EXERCISE
Show each line of the records in which the word "第三人称射击类游戏" occurs.

BEGIN RECORDS FOR THE EXERCISE

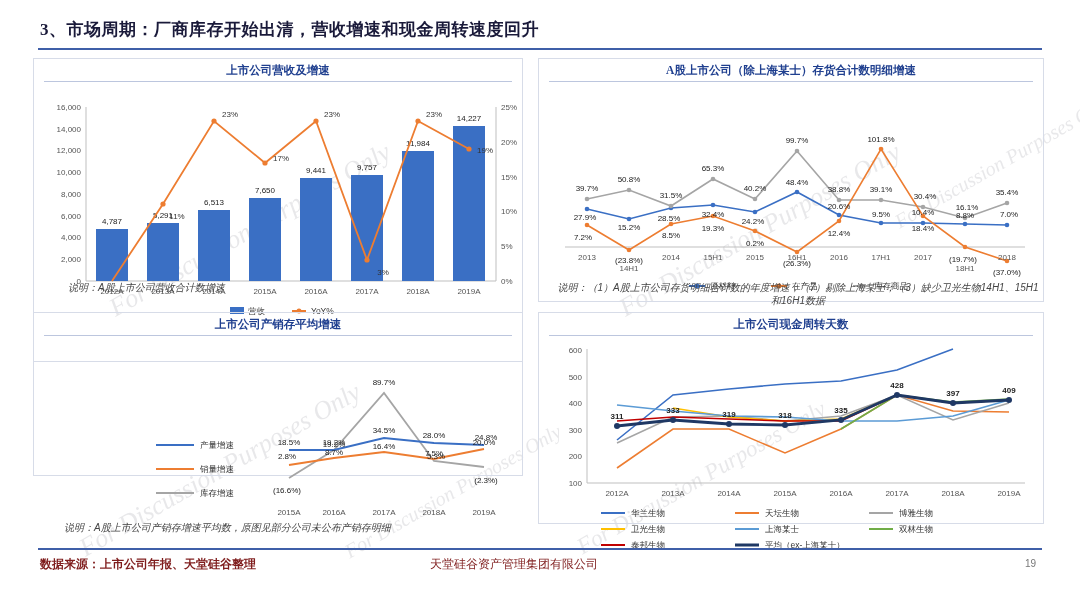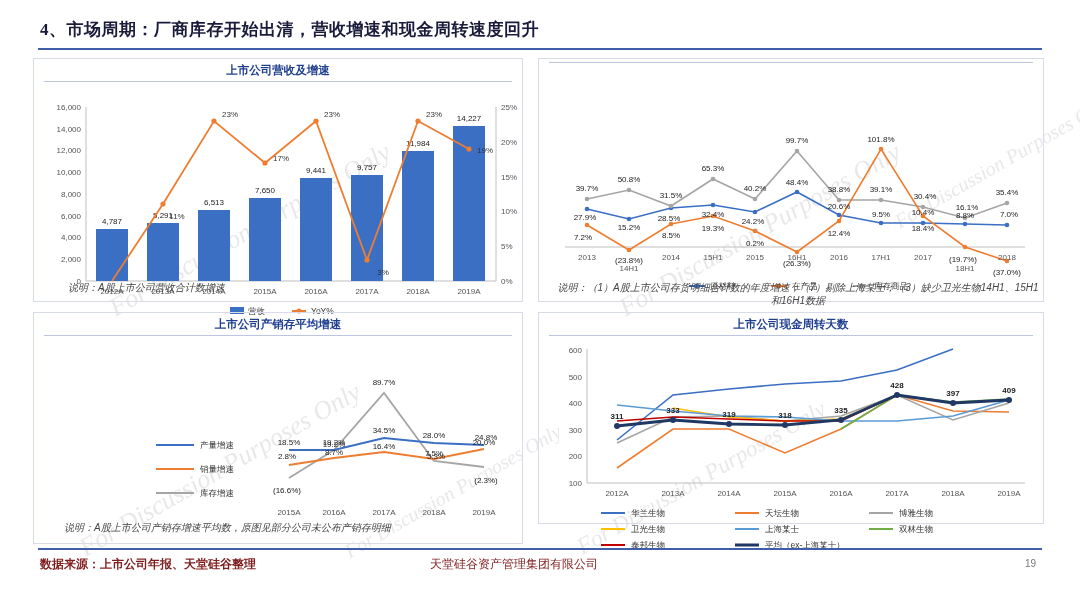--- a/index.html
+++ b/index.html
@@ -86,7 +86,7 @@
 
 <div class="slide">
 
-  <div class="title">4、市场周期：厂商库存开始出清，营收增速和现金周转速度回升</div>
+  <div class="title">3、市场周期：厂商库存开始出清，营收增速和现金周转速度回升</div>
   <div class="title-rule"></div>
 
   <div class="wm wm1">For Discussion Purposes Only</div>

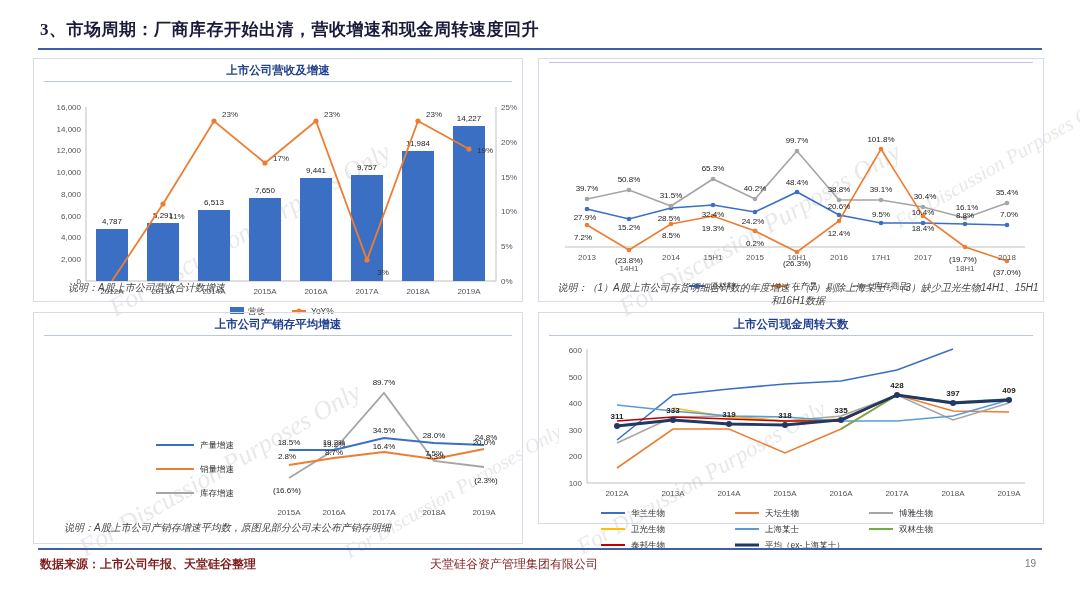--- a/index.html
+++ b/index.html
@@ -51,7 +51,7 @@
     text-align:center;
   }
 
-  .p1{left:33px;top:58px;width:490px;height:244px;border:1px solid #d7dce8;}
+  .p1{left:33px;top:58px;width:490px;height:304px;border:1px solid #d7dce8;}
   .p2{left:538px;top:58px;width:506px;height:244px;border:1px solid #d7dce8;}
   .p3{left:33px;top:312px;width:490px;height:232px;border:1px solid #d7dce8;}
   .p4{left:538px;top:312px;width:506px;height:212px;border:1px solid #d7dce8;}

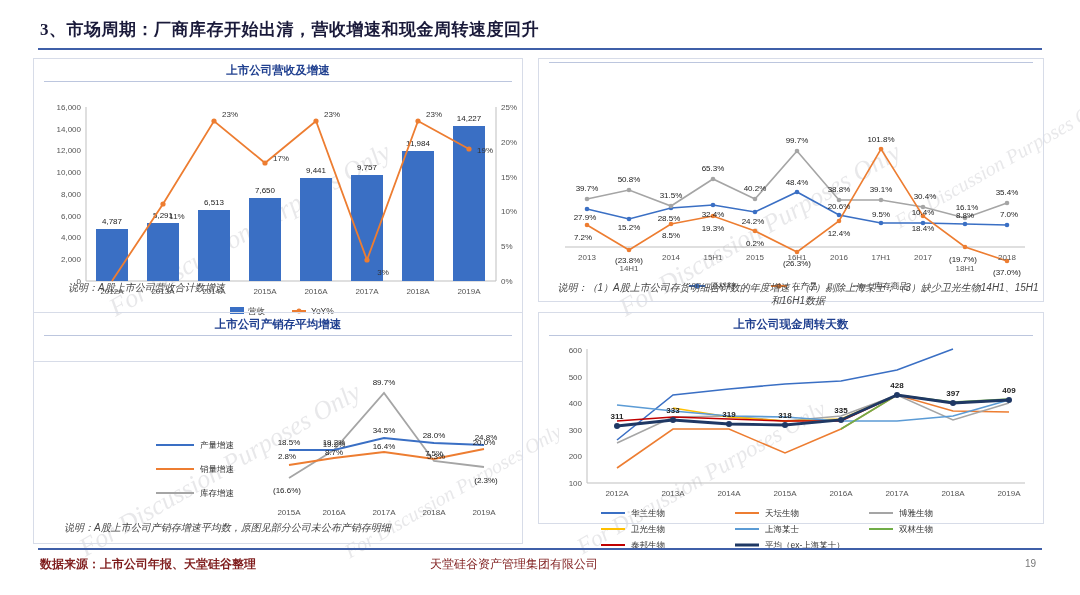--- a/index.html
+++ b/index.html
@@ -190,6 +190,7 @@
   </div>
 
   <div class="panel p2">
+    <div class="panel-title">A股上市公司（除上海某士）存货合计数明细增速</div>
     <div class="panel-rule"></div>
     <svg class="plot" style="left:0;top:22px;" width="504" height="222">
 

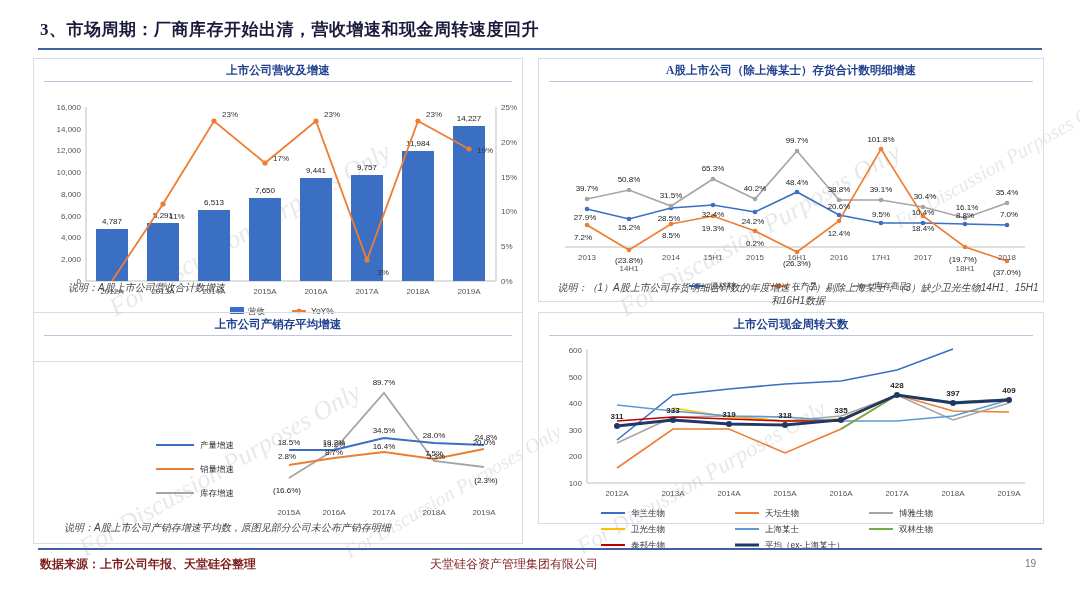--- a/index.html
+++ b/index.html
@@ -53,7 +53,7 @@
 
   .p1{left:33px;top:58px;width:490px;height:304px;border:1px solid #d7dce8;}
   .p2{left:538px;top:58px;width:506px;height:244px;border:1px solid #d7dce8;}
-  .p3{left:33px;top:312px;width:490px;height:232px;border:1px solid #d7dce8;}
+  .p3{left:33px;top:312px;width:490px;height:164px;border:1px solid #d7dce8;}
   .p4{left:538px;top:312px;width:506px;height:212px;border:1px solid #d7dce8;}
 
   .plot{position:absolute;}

END RECORDS FOR THE EXERCISE
BEGIN RECORDS FOR THE EXERCISE

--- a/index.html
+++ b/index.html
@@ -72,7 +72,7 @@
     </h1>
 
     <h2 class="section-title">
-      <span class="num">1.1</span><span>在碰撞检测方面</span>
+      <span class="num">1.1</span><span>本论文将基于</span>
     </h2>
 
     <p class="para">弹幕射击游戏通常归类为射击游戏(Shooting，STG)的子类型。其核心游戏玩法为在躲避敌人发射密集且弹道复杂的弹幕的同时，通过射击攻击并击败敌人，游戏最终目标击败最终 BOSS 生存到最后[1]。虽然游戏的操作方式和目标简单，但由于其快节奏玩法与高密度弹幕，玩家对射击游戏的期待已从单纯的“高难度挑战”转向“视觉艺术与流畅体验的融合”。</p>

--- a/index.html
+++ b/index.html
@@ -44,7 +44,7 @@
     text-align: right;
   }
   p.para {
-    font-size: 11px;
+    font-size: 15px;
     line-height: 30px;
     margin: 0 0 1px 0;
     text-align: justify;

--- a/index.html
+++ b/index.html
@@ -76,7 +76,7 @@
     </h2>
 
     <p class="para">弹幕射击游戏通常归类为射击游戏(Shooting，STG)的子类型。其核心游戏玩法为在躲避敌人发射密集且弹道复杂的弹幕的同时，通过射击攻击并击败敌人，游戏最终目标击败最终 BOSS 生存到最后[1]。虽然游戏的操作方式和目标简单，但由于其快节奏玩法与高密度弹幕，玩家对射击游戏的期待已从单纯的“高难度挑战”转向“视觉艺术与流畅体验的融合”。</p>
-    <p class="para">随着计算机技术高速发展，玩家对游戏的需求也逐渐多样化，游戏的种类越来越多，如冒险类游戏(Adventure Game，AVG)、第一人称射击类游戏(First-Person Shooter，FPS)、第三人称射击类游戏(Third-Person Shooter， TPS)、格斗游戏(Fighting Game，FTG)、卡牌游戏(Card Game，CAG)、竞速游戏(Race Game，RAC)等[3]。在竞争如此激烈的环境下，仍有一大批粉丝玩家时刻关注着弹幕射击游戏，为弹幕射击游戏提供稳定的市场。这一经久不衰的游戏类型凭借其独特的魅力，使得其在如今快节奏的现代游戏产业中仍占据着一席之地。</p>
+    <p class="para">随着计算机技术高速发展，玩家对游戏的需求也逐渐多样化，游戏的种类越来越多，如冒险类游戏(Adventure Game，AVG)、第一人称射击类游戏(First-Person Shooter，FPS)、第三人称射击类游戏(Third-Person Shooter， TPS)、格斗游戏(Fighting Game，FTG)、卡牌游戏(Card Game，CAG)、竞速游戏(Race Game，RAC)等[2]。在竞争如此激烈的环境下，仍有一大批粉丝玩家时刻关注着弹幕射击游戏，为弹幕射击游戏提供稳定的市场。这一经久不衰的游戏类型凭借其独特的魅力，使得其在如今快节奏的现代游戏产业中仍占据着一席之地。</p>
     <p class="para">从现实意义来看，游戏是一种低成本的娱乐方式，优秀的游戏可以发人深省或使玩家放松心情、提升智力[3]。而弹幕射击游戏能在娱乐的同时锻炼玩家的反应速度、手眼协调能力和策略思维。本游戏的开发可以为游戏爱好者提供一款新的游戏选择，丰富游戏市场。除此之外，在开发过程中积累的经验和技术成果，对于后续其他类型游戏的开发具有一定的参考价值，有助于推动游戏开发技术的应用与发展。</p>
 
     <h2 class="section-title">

END RECORDS FOR THE EXERCISE

TASK RESULT
-    <p class="para">随着计算机技术高速发展，玩家对游戏的需求也逐渐多样化，游戏的种类越来越多，如冒险类游戏(Adventure Game，AVG)、第一人称射击类游戏(First-Person Shooter，FPS)、第三人称射击类游戏(Third-Person Shooter， TPS)、格斗游戏(Fighting Game，FTG)、卡牌游戏(Card Game，CAG)、竞速游戏(Race Game，RAC)等[3]。在竞争如此激烈的环境下，仍有一大批粉丝玩家时刻关注着弹幕射击游戏，为弹幕射击游戏提供稳定的市场。这一经久不衰的游戏类型凭借其独特的魅力，使得其在如今快节奏的现代游戏产业中仍占据着一席之地。</p>
+    <p class="para">随着计算机技术高速发展，玩家对游戏的需求也逐渐多样化，游戏的种类越来越多，如冒险类游戏(Adventure Game，AVG)、第一人称射击类游戏(First-Person Shooter，FPS)、第三人称射击类游戏(Third-Person Shooter， TPS)、格斗游戏(Fighting Game，FTG)、卡牌游戏(Card Game，CAG)、竞速游戏(Race Game，RAC)等[2]。在竞争如此激烈的环境下，仍有一大批粉丝玩家时刻关注着弹幕射击游戏，为弹幕射击游戏提供稳定的市场。这一经久不衰的游戏类型凭借其独特的魅力，使得其在如今快节奏的现代游戏产业中仍占据着一席之地。</p>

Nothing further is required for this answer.